Günahın afetleri nelerdir, etki altında günah işlemenin hükmü nedir?
Günahın afetleri nelerdir, etki altında günah işlemenin hükmü nedir?
Birinden korkup günah işlemek dinden çıkaran şirk midir?
URL Kopyala
GÜNAH İŞLEMENİN BAŞLICA AFETLERİ AŞAĞIDA BELİRTİLMİŞTİR:
1-İlimden mahrum kalmak, zira ilim Allah’ın kalplere verdiği bir nurdur, günah işlemek ise bu nuru söndürür. İmam Şafii rahimehullah İmam Malik’in yanına oturup birtakım şeyler okuyunca imam Malik onun zekâsına, anlayışına ve uyanıklığına hayran kalarak şöyle dedi: Gördüğüm kadarıyla Allah senin kalbine nur vermiş. Bu nuru, masiyet ve günahlarla söndürme.
2- Rızıktan mahrum kalmak, İmam Ahmed, müsnedinde,Sevban’dan şöyle aktarmıştır. Rasulullahsallallahu aleyhi vesellem şöyle dedi: “ Kişi yaptığı günahtan dolayı rızıktan mahrum bırakılır” (İbnMace 4022)
3-Günah işlendikten sonra günah işleyen ile Allah arasında ve insanlar arasında bir soğukluk ve uzaklaşma meydana gelir. Seleften bize aktarıldığına göre şöyle demişlerdir: Ben bir masiyet/ günah işlediğimde bunun etkisini eşimin ve bineğimin huyunda görürüm.
4-İşlerin zorlaşmasıyla karşılaşır, yöneldiği her işin yüzüne kapandığını görür. Buna karşılık, Allah’tan korkanlara Allah onların işlerini kolaylaştırmaktadır.
5-Günah işleyen kendi kalbinde bir karanlık hisseder, bu karanlığı gecenin karanlığı gibi idrak eder. Abdullah bin Abbas şöyle der: “Hayır işlemek kişinin yüzünde ışık, kalbinde nur, rızkında bolluk, vücudunda güç, halkın kalbinde sevgi doğurur. Günah ve kötülük ise, yüzde siyahlık, kalpte karanlık, vücutta zayıflık, rızıkta eksiklik ve halkın kalbinde kin ve nefret doğurur.
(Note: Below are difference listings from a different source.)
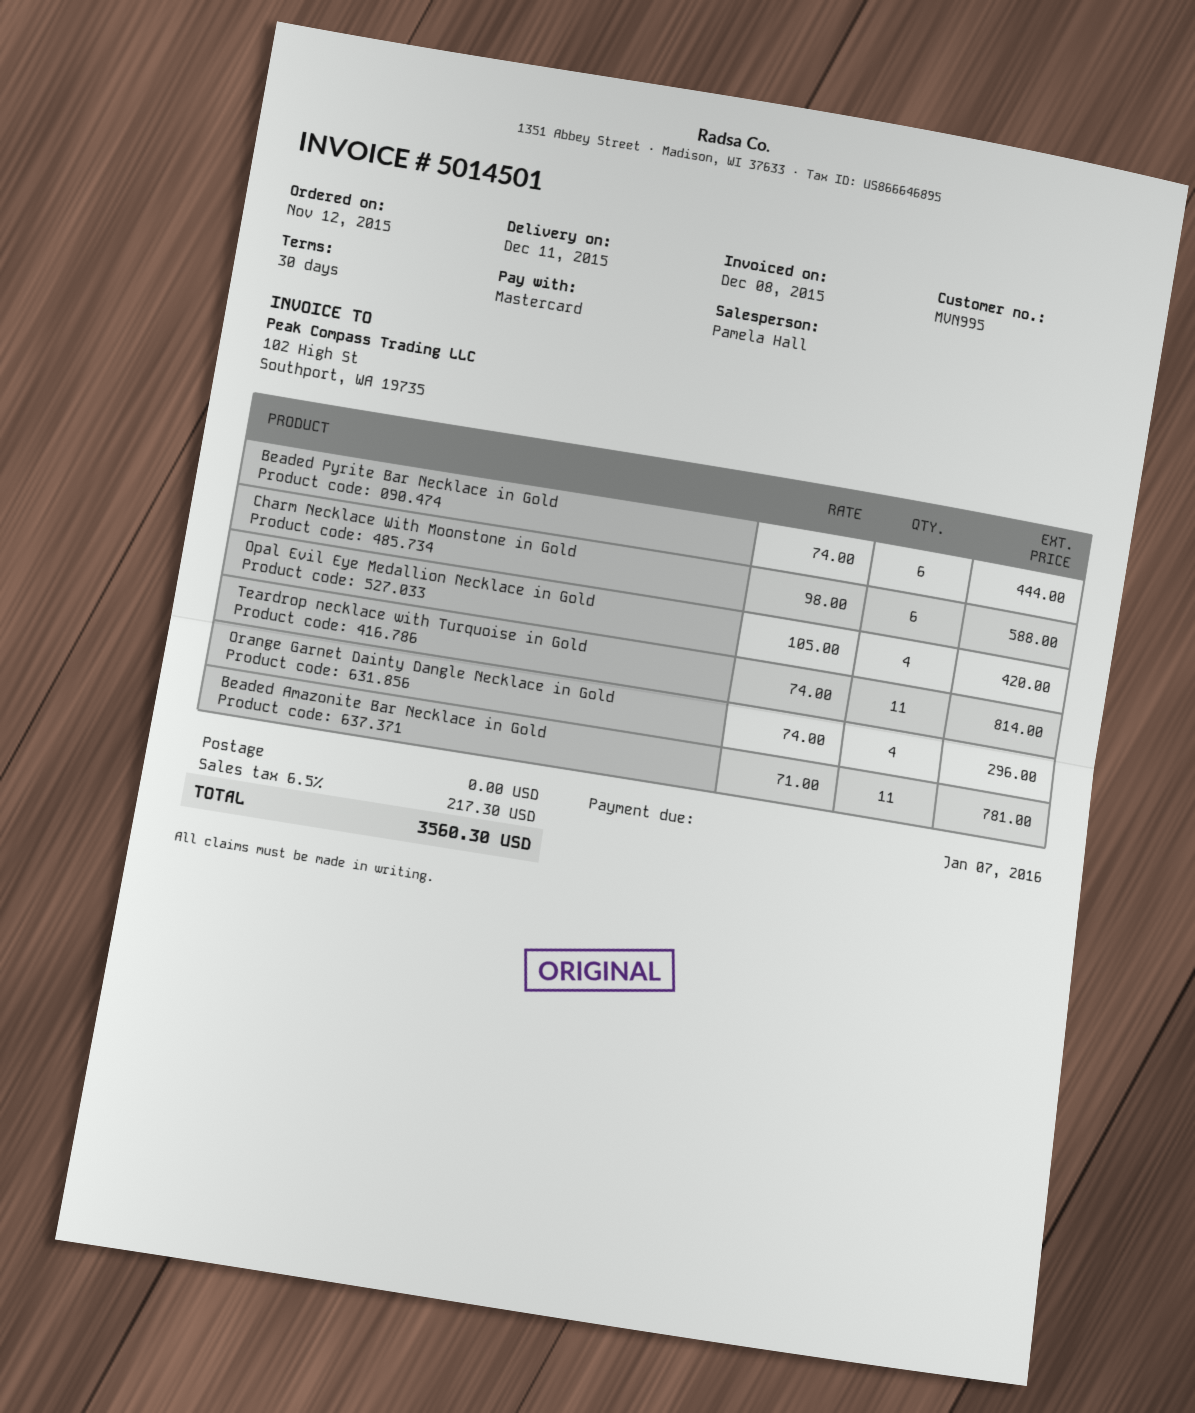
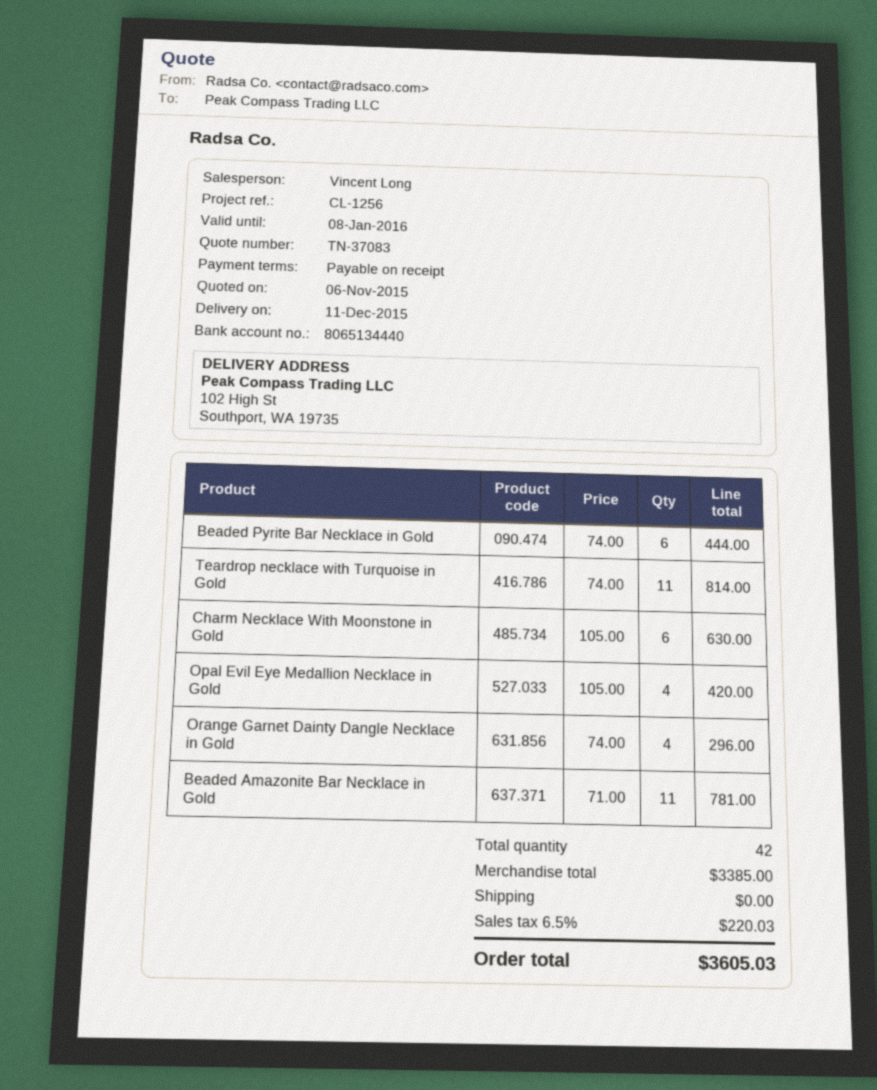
payment terms: 30 days -> on receipt
sales rep: Pamela Hall -> Vincent Long
Charm Necklace With Moonstone in Gold: 6 x 98.00 = 588.00 -> 6 x 105.00 = 630.00
tax: 6.5% = 217.30 -> 6.5% = 220.03
total: 3560.30 -> 3605.03

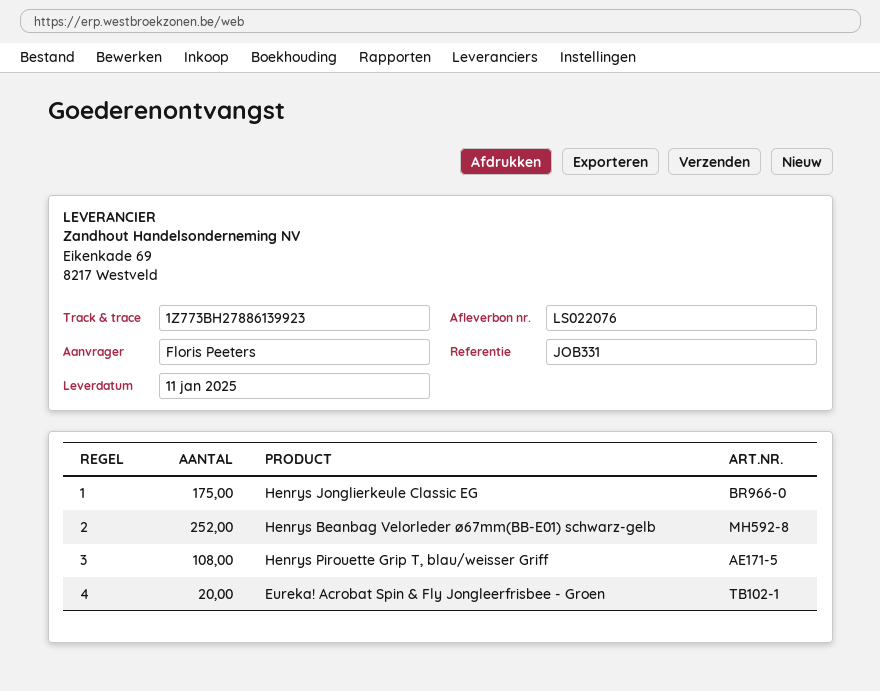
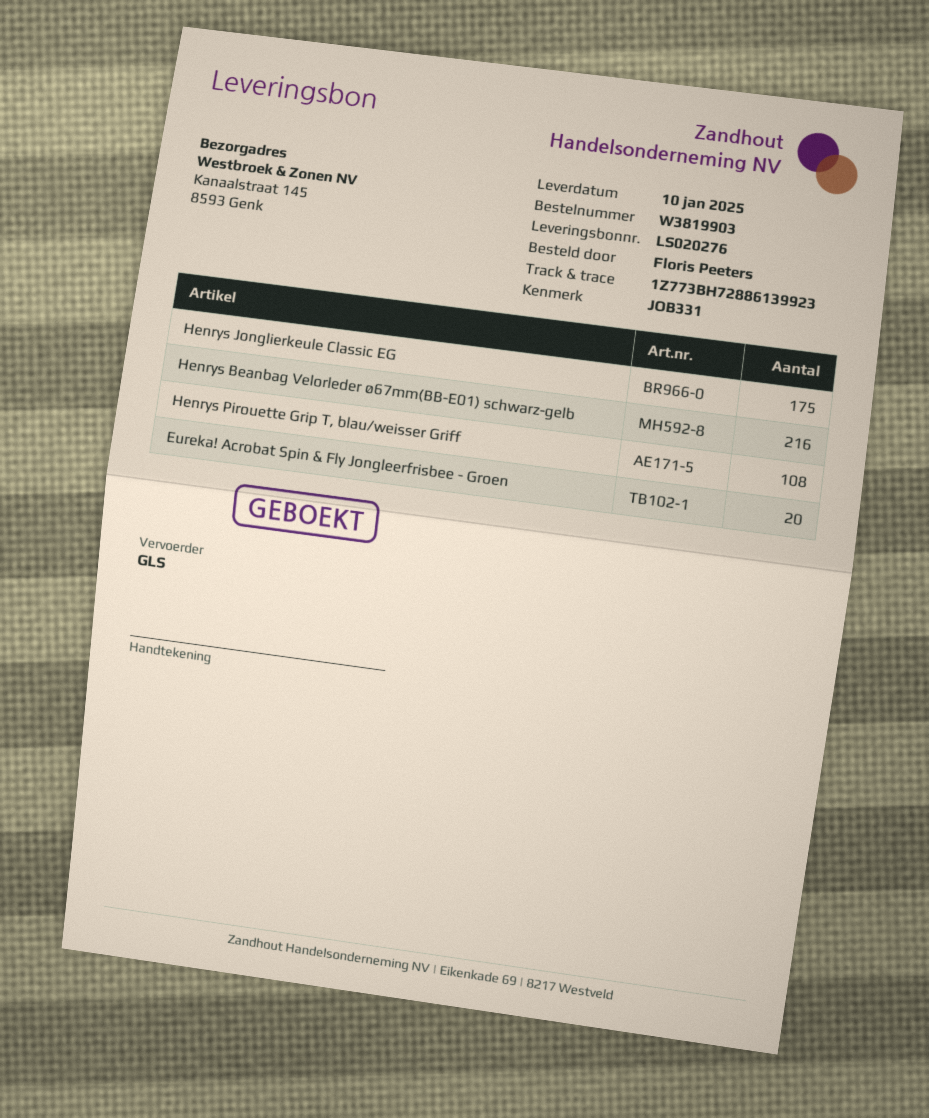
delivery note number: LS022076 -> LS020276
delivery date: 2025-01-11 -> 2025-01-10
tracking number: 1Z773BH27886139923 -> 1Z773BH72886139923
Henrys Beanbag Velorleder ø67mm(BB-E01) schwarz-gelb: 252 -> 216

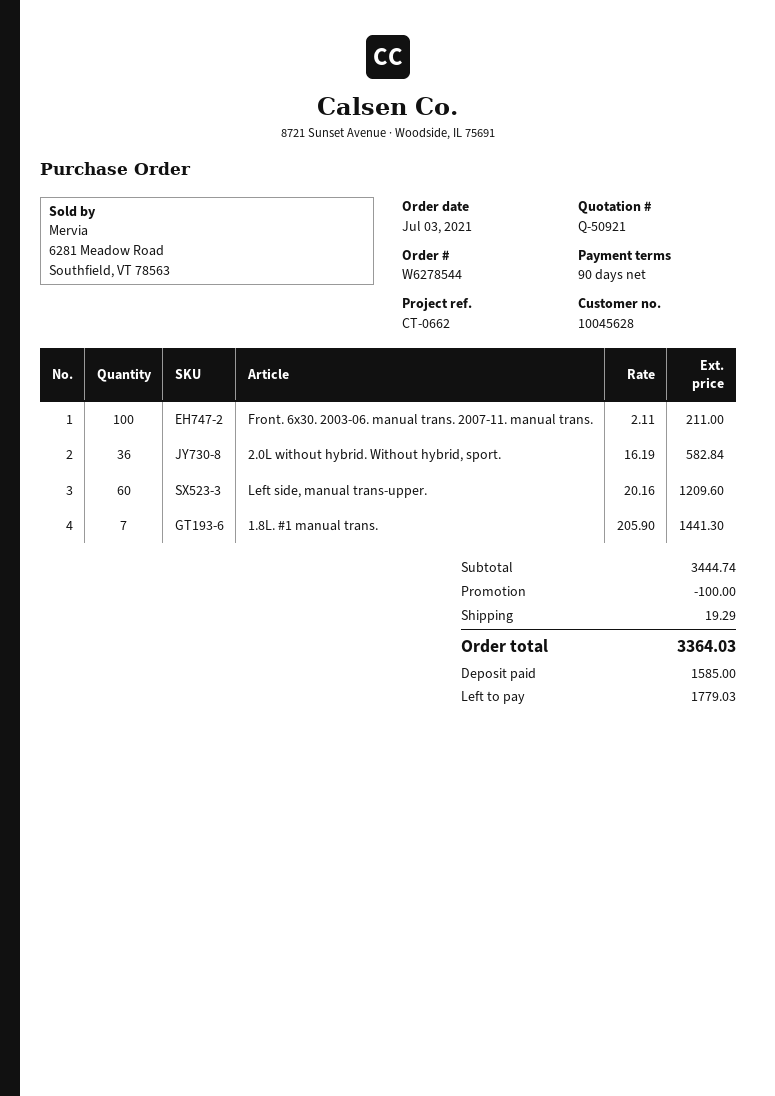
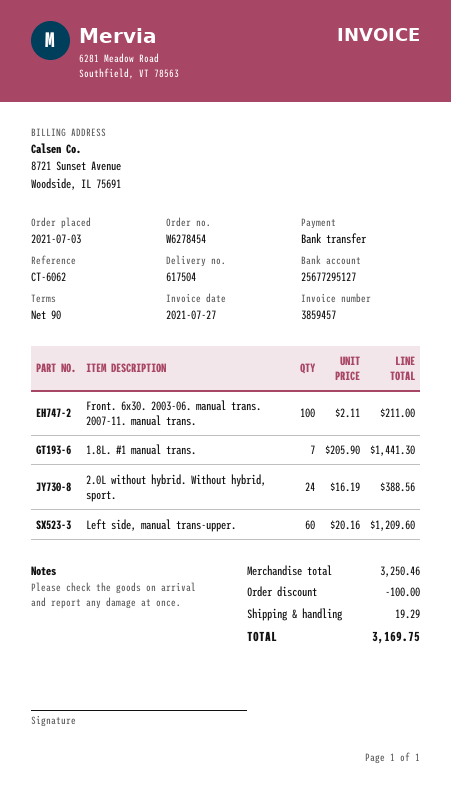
order number: W6278544 -> W6278454
reference: CT-0662 -> CT-6062
2.0L without hybrid. Without hybrid, sport.: 36 x 16.19 = 582.84 -> 24 x 16.19 = 388.56
subtotal: 3444.74 -> 3250.46
total: 3364.03 -> 3169.75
6-İbadet yapmaktan mahrum bırakılması, şayet günah işleyen kişi sadece ibadetlerden engellenmek ile cezalandırılsaydı bu ona yeterdi. Çünkü bir günah diğer yolu da kapatmış olur, kişi günah işledikçe kurtulmasına neden olacak diğer ibadetlerin de önünü kesmiş olur. Zira her bir ibadet dünyadan ve içinde bulunan her şeyden daha üstündür. Bunun durumu bir yemek yiyip yemekten sonra hastalanan ve hastalıktan dolayı birçok güzel ve lezzetli yemeklerden mahrum kalan kişinin durumuna benzer.
7-Günahlar bir benzerini ekerler ve birbirlerini doğururlar. Daha sonra insanın bu günahlardan kurtulması zorlaşır.
8-Günahlar kalbi zayıflatır ve günah işleme isteğini güçlendirir. Tövbe isteği yavaş yavaş zayıflar, işin sonunda tamamen tövbe etmekten uzaklaşır…. Tövbe ve istiğfarı yalancılar gibi dil ile yapar ancak kalbi günahlarla kaplı ve günahlarda ısrar eder, fırsat buldukça işler. Tabi ki bu en büyük hastalık ve en tehlikeli durumlardandır.
9-Günahı kötü görme şuuru kalpten gider, böylece günahlar ona normal bir şey gibi gelir. Bunun üzerine insanların onu görmesi veya arkasından konuşması onu rahatsız etmez. Bu durum fasıklarda hayasızlığın son noktası ve lezzetin zirvesidir. Hatta birilerine günah işlemekle övünür, ondan haberi olmayanlara anlatır ve ey falan! ben şöyle şöyle yaptım diye övünür. Bu tür insanların düzelmeleri imkansız olup genelde tövbe yolu bunlara kapalı olur. Nitekim Rasulullah (sallallahu aleyhi vesellem) şöyle dedi: “Ümmetimin hepsi affedilir;ancak açıkça günah işleyenler hariç: Allah kulun günahını örter, ancak o kul gider kendini açığa vurur ve rezil ederek şöyle der: ey falanca kişi, ben bu gün şöyle böyle yaptım. Allah onun günahını örttüğü halde kendisi onu açığa vurur. (Buhari 4949)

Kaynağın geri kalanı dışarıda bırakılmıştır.